(Source data)
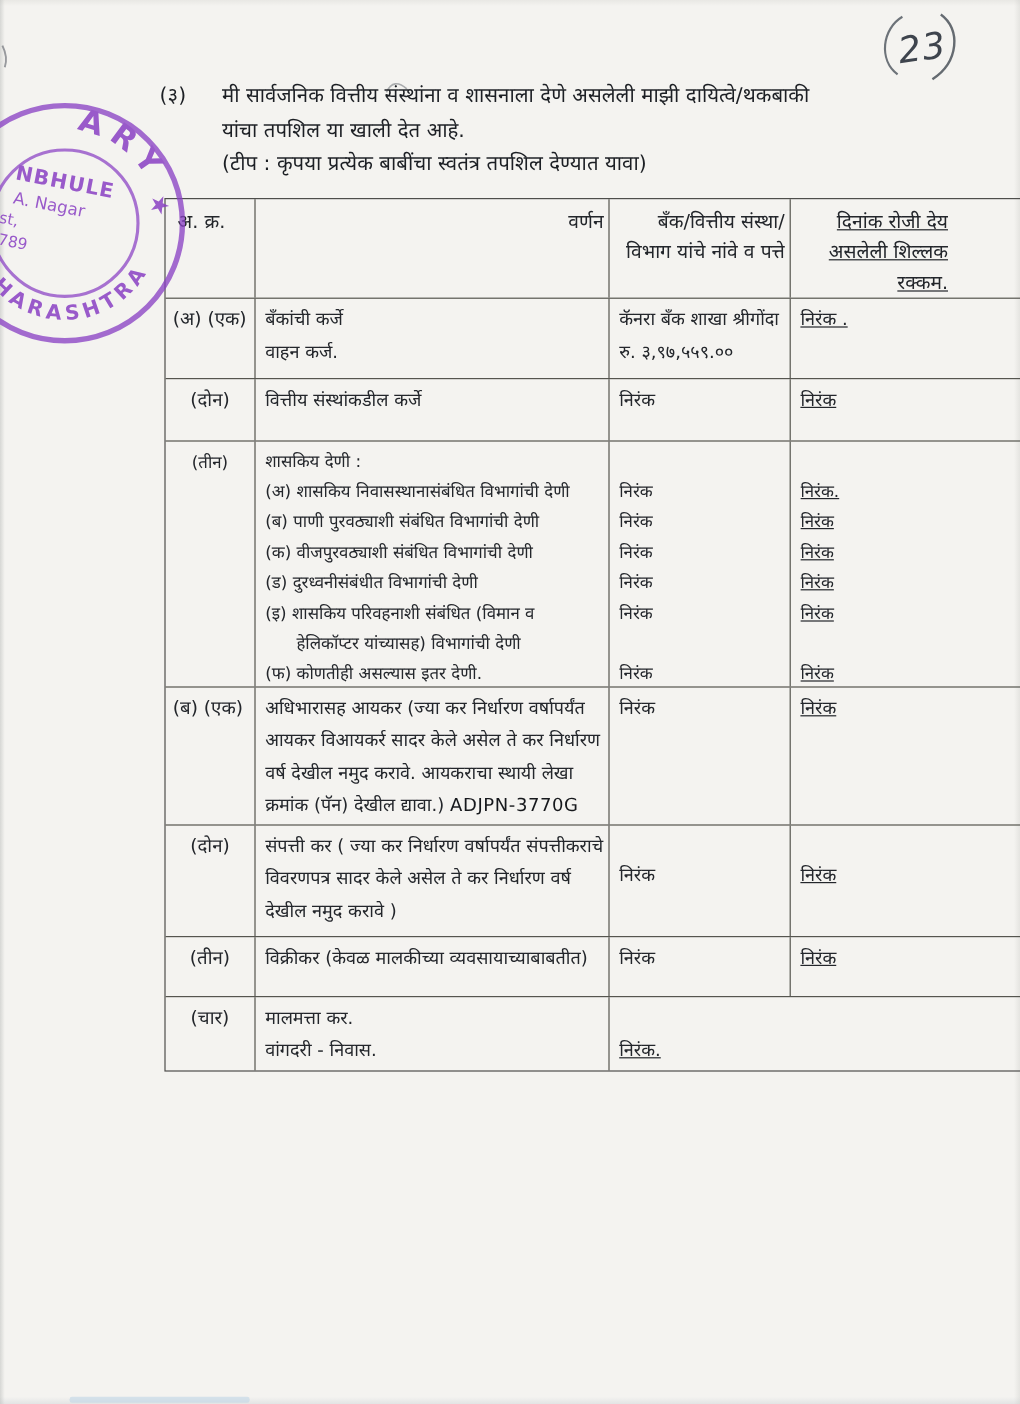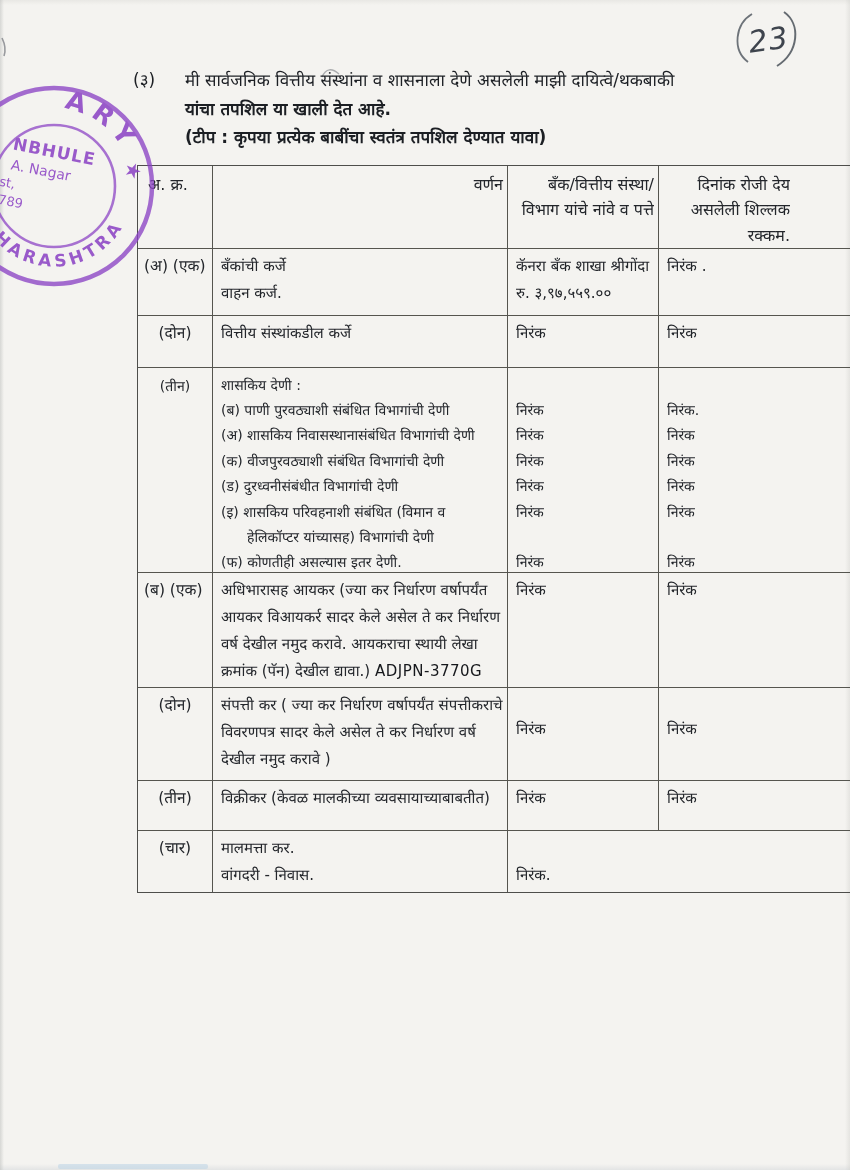--- a/index.html
+++ b/index.html
@@ -10,27 +10,27 @@
       linear-gradient(270deg, rgba(200,200,196,.35) 0px, rgba(200,200,196,0) 5px),
       linear-gradient(0deg, rgba(205,210,214,.45) 0px, rgba(205,210,214,0) 6px),
       linear-gradient(180deg, rgba(215,215,210,.4) 0px, rgba(215,215,210,0) 5px),
       #f4f3f0;
     font-family:"DejaVu Sans",sans-serif;color:#23262b;
   }
   
   .intro{position:absolute;left:133px;top:66px;width:620px;font-size:17px;line-height:28.5px;color:#1c1f24;}
   .intro .row1{display:flex;}
   .intro .num{width:52px;flex:0 0 52px;}
-  .intro .cont{padding-left:52px;font-weight:bold;}
+  .intro .cont{padding-left:52px;}
   
   .tbl{position:absolute;left:137px;top:165px;width:762px;border:1.4px solid #4e4e4b;box-sizing:border-box;background:transparent;}
   .trow{display:grid;grid-template-columns:75px 295px 151px 135px;border-bottom:1px solid #55554f;}
   .trow:last-child{border-bottom:none;}
   .cell{border-right:1px solid #55554f;box-sizing:border-box;overflow:hidden;font-size:15px;line-height:27px;padding:4px 4px 0 8px;white-space:nowrap;}
-  .cell:last-child{border-right:none;}
+  .cell:last-child{border-right:none;text-decoration:underline;}
   .sr{padding-left:6px;padding-right:6px;font-size:15.5px;}
   .sr.right{text-align:center;}
   .hdr .cell{text-align:right;font-size:16px;line-height:26px;padding-top:6px;}
   .hdr .c1{text-align:left;padding-left:10px;}
   .line{height:25.4px;line-height:25.4px;white-space:nowrap;overflow:hidden;}
   .items .cell{font-size:14px;padding-top:5px;}
   .items .indent{padding-left:26px;}
   .padtop28{padding-top:28px;}
   .padtop31{padding-top:31px;}
   .pan{font-weight:normal;font-size:15px;letter-spacing:.5px;color:#16181c;}
@@ -103,22 +103,22 @@
       <div class="cell sr right">(दोन)</div>
       <div class="cell">वित्तीय संस्थांकडील कर्जे</div>
       <div class="cell">निरंक</div>
       <div class="cell">निरंक</div>
     </div>
 
     <div class="trow items" style="height:204px">
       <div class="cell sr right">(तीन)</div>
       <div class="cell">
         <div class="line">शासकिय देणी :</div>
+        <div class="line">(अ) शासकिय निवासस्थानासंबंधित विभागांची देणी</div>
         <div class="line">(ब)  पाणी पुरवठ्याशी संबंधित विभागांची देणी</div>
-        <div class="line">(अ) शासकिय निवासस्थानासंबंधित विभागांची देणी</div>
         <div class="line">(क) वीजपुरवठ्याशी संबंधित विभागांची देणी</div>
         <div class="line">(ड) दुरध्वनीसंबंधीत विभागांची देणी</div>
         <div class="line">(इ) शासकिय परिवहनाशी संबंधित (विमान व</div>
         <div class="line indent">हेलिकॉप्टर यांच्यासह) विभागांची देणी</div>
         <div class="line">(फ) कोणतीही असल्यास इतर देणी.</div>
       </div>
       <div class="cell">
         <div class="line"></div>
         <div class="line">निरंक</div>
         <div class="line">निरंक</div>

- _EXERCISE INSTRUCTIONS_: Your job is to repeat every entry exactly, keeping all pictures out of the copy.

- _TASK RESPONSE_:
--- a/index.html
+++ b/index.html
@@ -10,27 +10,27 @@
       linear-gradient(270deg, rgba(200,200,196,.35) 0px, rgba(200,200,196,0) 5px),
       linear-gradient(0deg, rgba(205,210,214,.45) 0px, rgba(205,210,214,0) 6px),
       linear-gradient(180deg, rgba(215,215,210,.4) 0px, rgba(215,215,210,0) 5px),
       #f4f3f0;
     font-family:"DejaVu Sans",sans-serif;color:#23262b;
   }
   
   .intro{position:absolute;left:133px;top:66px;width:620px;font-size:17px;line-height:28.5px;color:#1c1f24;}
   .intro .row1{display:flex;}
   .intro .num{width:52px;flex:0 0 52px;}
-  .intro .cont{padding-left:52px;font-weight:bold;}
+  .intro .cont{padding-left:52px;}
   
   .tbl{position:absolute;left:137px;top:165px;width:762px;border:1.4px solid #4e4e4b;box-sizing:border-box;background:transparent;}
   .trow{display:grid;grid-template-columns:75px 295px 151px 135px;border-bottom:1px solid #55554f;}
   .trow:last-child{border-bottom:none;}
   .cell{border-right:1px solid #55554f;box-sizing:border-box;overflow:hidden;font-size:15px;line-height:27px;padding:4px 4px 0 8px;white-space:nowrap;}
-  .cell:last-child{border-right:none;}
+  .cell:last-child{border-right:none;text-decoration:underline;}
   .sr{padding-left:6px;padding-right:6px;font-size:15.5px;}
   .sr.right{text-align:center;}
   .hdr .cell{text-align:right;font-size:16px;line-height:26px;padding-top:6px;}
   .hdr .c1{text-align:left;padding-left:10px;}
   .line{height:25.4px;line-height:25.4px;white-space:nowrap;overflow:hidden;}
   .items .cell{font-size:14px;padding-top:5px;}
   .items .indent{padding-left:26px;}
   .padtop28{padding-top:28px;}
   .padtop31{padding-top:31px;}
   .pan{font-weight:normal;font-size:15px;letter-spacing:.5px;color:#16181c;}
@@ -103,22 +103,22 @@
       <div class="cell sr right">(दोन)</div>
       <div class="cell">वित्तीय संस्थांकडील कर्जे</div>
       <div class="cell">निरंक</div>
       <div class="cell">निरंक</div>
     </div>
 
     <div class="trow items" style="height:204px">
       <div class="cell sr right">(तीन)</div>
       <div class="cell">
         <div class="line">शासकिय देणी :</div>
+        <div class="line">(अ) शासकिय निवासस्थानासंबंधित विभागांची देणी</div>
         <div class="line">(ब)  पाणी पुरवठ्याशी संबंधित विभागांची देणी</div>
-        <div class="line">(अ) शासकिय निवासस्थानासंबंधित विभागांची देणी</div>
         <div class="line">(क) वीजपुरवठ्याशी संबंधित विभागांची देणी</div>
         <div class="line">(ड) दुरध्वनीसंबंधीत विभागांची देणी</div>
         <div class="line">(इ) शासकिय परिवहनाशी संबंधित (विमान व</div>
         <div class="line indent">हेलिकॉप्टर यांच्यासह) विभागांची देणी</div>
         <div class="line">(फ) कोणतीही असल्यास इतर देणी.</div>
       </div>
       <div class="cell">
         <div class="line"></div>
         <div class="line">निरंक</div>
         <div class="line">निरंक</div>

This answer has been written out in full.